3. Биоэтика
3. Биоэтика
Именно это, конечно же, проясняет, почему среди «общественных вопросов», которыми — тем более что ни один из них не имеет ни малейшего смысла — упивается наша повседневность, этика выбирает в первую очередь нескончаемые дебаты по поводу эвтаназии.
Слово эвтаназия со всей ясностью ставит вопрос: «Когда и как во имя нашего представления о счастье можно кого-то убить?» Оно служит именем того устойчивого ядра, исходя из которого действует этическое чувство. Известно, как именно этическая «мысль» постоянно пользуется «человеческим достоинством». Но комбинация бытия-к-смерти и достоинства создает в точности представление о «достойной смерти». Комиссии, пресса, судейские чиновники, политики, священнослужители, медики обсуждают санкционированное законом этическое определение достойным образом администрированной смерти.
И конечно же, страдание, деградация не «достойны», не соответствуют гладкому, юному, упитан ному образу, составленному нами о Человеке и его правах. Разве не ясно, что «дебаты» по поводу эвтаназии свидетельствуют прежде всего о радикальном изъяне символизации, которому подвержены сегодня старость и смерть? О том, что живым смотреть на них нестерпимо? Этика находится здесь на стыке двух влечений, противоречащих друг другу только на первый взгляд: определяя Человека как не-Зло, то есть через «счастье» и жизнь, она одновременно и очарована смертью, и не способна вписать ее в мысль. На балансе остается остаток — превращение самой смерти в как можно более скромное зрелище, в исчезновение, от которого живые вправе ожидать, что оно не нарушит их призрачной привычки обходиться без понятия. Этический дискурс тем самым одновременно и фаталистичен, и решительно не трагичен: он «попустительствует» смерти, не выдвигая против нее Бессмертие сопротивления.
Отметим, ибо таковы факты, что «биоэтика» и государственная одержимость эвтаназией входили в число недвусмысленно заявленных нацизмом категорий. По сути дела, нацизм и был от начала и до конца этикой Жизни. У него имелось свое собственное представление о «достойной жизни», и он неумолимо брал на себя необходимость класть конец жизням недостойным. Нацизм обособил и до предела развил нигилистическое ядро «этической» ориентации, когда у той появились политические средства стать чем-то иным, нежели болтовней. В этом отношении появление в нашей стране отвечающих за «биоэтику» крупных государственных комиссий сулит дурное. Поднимутся громкие протесты. Заявляют, что именно с учетом нацистского ужаса необходимо принять закон, защищающий право на жизнь и на достоинство, когда стремительное развитие науки предоставляет нам возможности для самых разных генетических манипуляций. Эти протесты не должны нас впечатлять. Нужно упорно настаивать, что необходимость в таких государственных комиссиях и в подобном законотворчестве указывает; в сознаниях и конфигурации умов эта проблематика остается весьма и весьма подозрительной. Соединение «этики» и «био» само по себе угрожающе. Точно так же, как угрожающе и подобие префиксов в евгенике (позорной) и эвтаназии[11] (уважаемой). Гедонистическая доктрина «благо-смертия» не сумеет стать плотиной для могучего и на сей раз действительно смертоносного стремления к «благо-рождению», очевидной инстанции жизненного «благополучия».

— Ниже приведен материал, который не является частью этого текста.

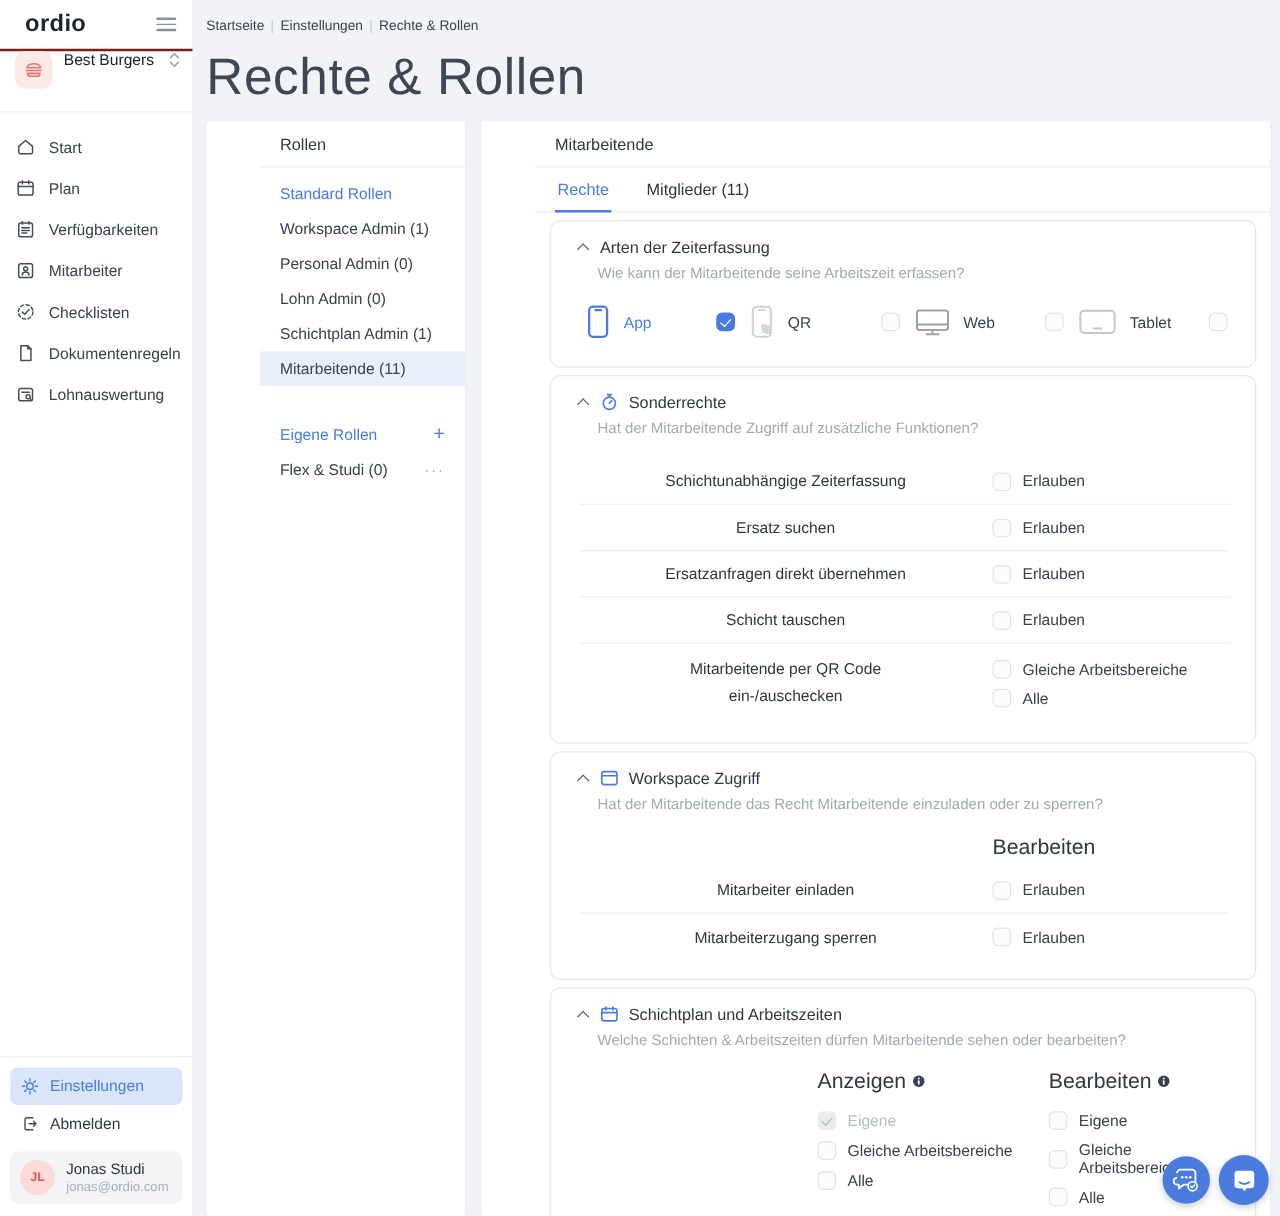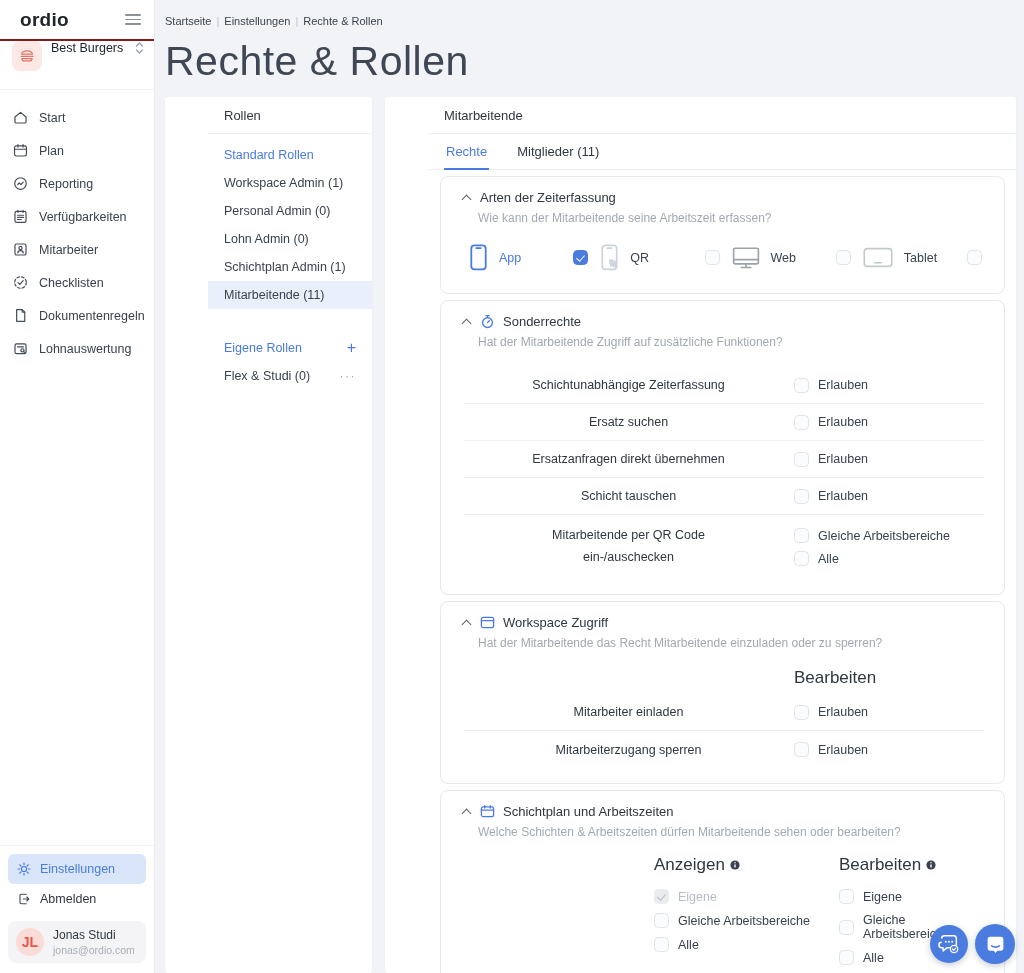--- a/index.html
+++ b/index.html
@@ -167,13 +167,6 @@
       <span>Plan</span>
     </div>
     <div class="nav-item">
-      <svg width="17" height="17" viewBox="0 0 20 20" fill="none" stroke="currentColor" stroke-width="1.4" stroke-linecap="round" stroke-linejoin="round">
-          <circle cx="10" cy="10" r="6.8"></circle>
-          <path d="M6.8 11.2 L8.6 9.2 L10.6 11.4 L13.2 8.4"></path>
-        </svg>
-      <span>Reporting</span>
-    </div>
-    <div class="nav-item">
       <svg width="17" height="17" viewBox="0 0 20 20" fill="none" stroke="currentColor" stroke-width="1.4" stroke-linecap="round">
           <rect x="3.5" y="4" width="13" height="13" rx="2"></rect>
           <path d="M7 2.8 v2.4 M13 2.8 v2.4 M6.5 8.5 h7 M6.5 11 h7 M6.5 13.5 h4.5"></path>

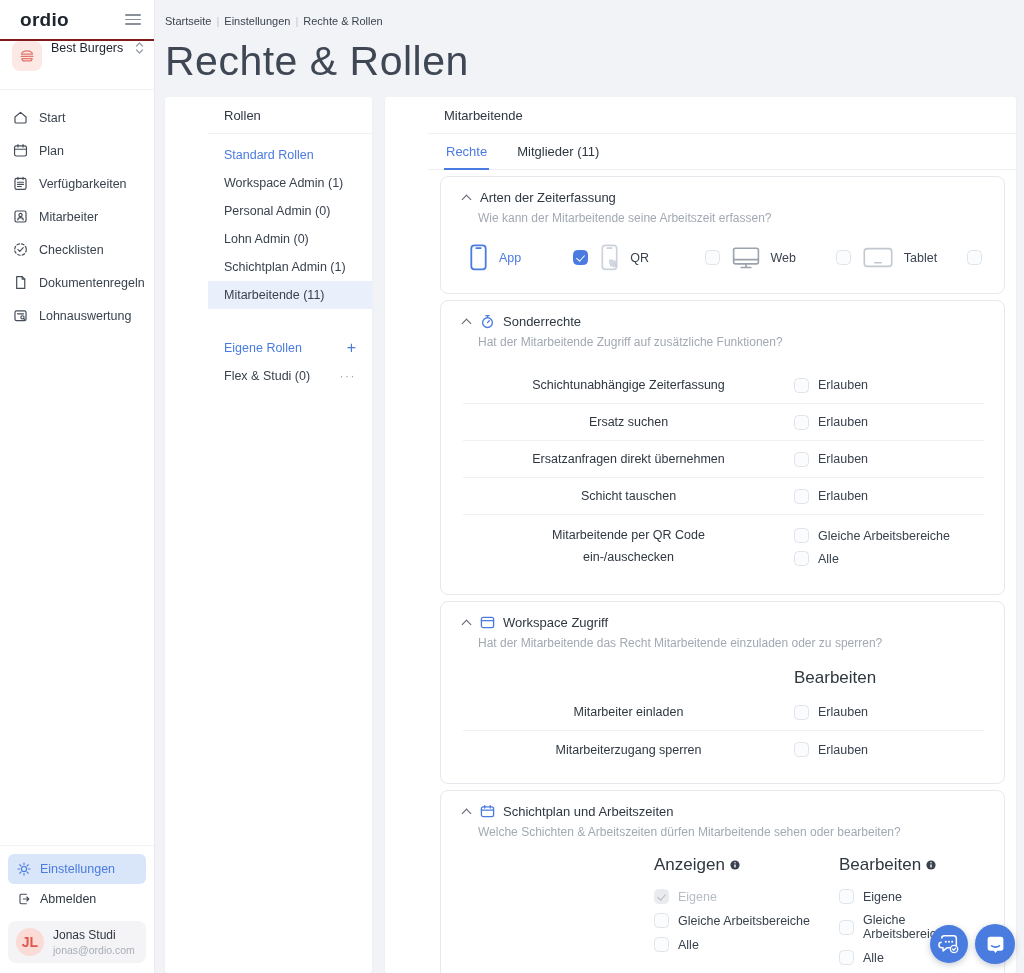--- a/index.html
+++ b/index.html
@@ -38,7 +38,7 @@
   .user-card { margin-top:7px; background:#f4f4f6; border-radius:8px; padding:7px 8px;
     display:flex; align-items:center; gap:9px; cursor:pointer; }
   .avatar { width:28px; height:28px; border-radius:50%; background:#fadbd6; color:#e2574c;
-    font-size:14px; font-weight:700; display:flex; align-items:center; justify-content:center; flex:none; }
+    font-size:10px; font-weight:700; display:flex; align-items:center; justify-content:center; flex:none; }
   .user-name { font-size:12px; color:#2f3741; }
   .user-email { font-size:10.5px; color:#a8aeb7; margin-top:2px; }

Суть проблемы в том, что любое исходящее счастья определение Человека некоторым образом нигилистично. Отлично видно, что баррикадам, воздвигнутым у врат нашего болезненного процветания, изнутри в качестве противовеса нигилистическому влечению отвечает смехотворная, пособническая плотина этических комиссий. Когда премьер-министр, политический певчий этики гражданства, провозглашает, что Франция «не может принять у себя всех нищих мира», он естественно, воздерживается от того, чтобы сказать нам, согласно каким критериям и каким методами собираются очертить круг, отделяющий тех из вышеозначенных нищих, которые будут приняты, от тех кого попросят — конечно же предварительно задержав, — отправиться обратно по месту своей смерти, дабы мы могли наслаждаться своими нераздельными богатствами— каковые, как известно, обусловливают и наше счастье, и нашу «этику». Наверняка нет определенности и в «ответственных» и, очевидно, «коллективных» критериях, на основании которых комиссии по биоэтике собираются четко разграничить евгенику и эвтаназию, научное усовершенствование белого человека и «достойную» ликвидацию уродов, страдальцев, тех, на кого нельзя смотреть без содрогания. Случай, жизненные обстоятельства, чересполосица убеждений в сочетании с тщательным — и без каких-либо исключений — уходом в клинической ситуации стоят в тысячу раз больше, нежели напыщенные, ориентированные на массмедиа призывы к созданию инстанций, отвечающих за биоэтику, поле деятельности которой, как и само ее имя, весьма дурно пахнет.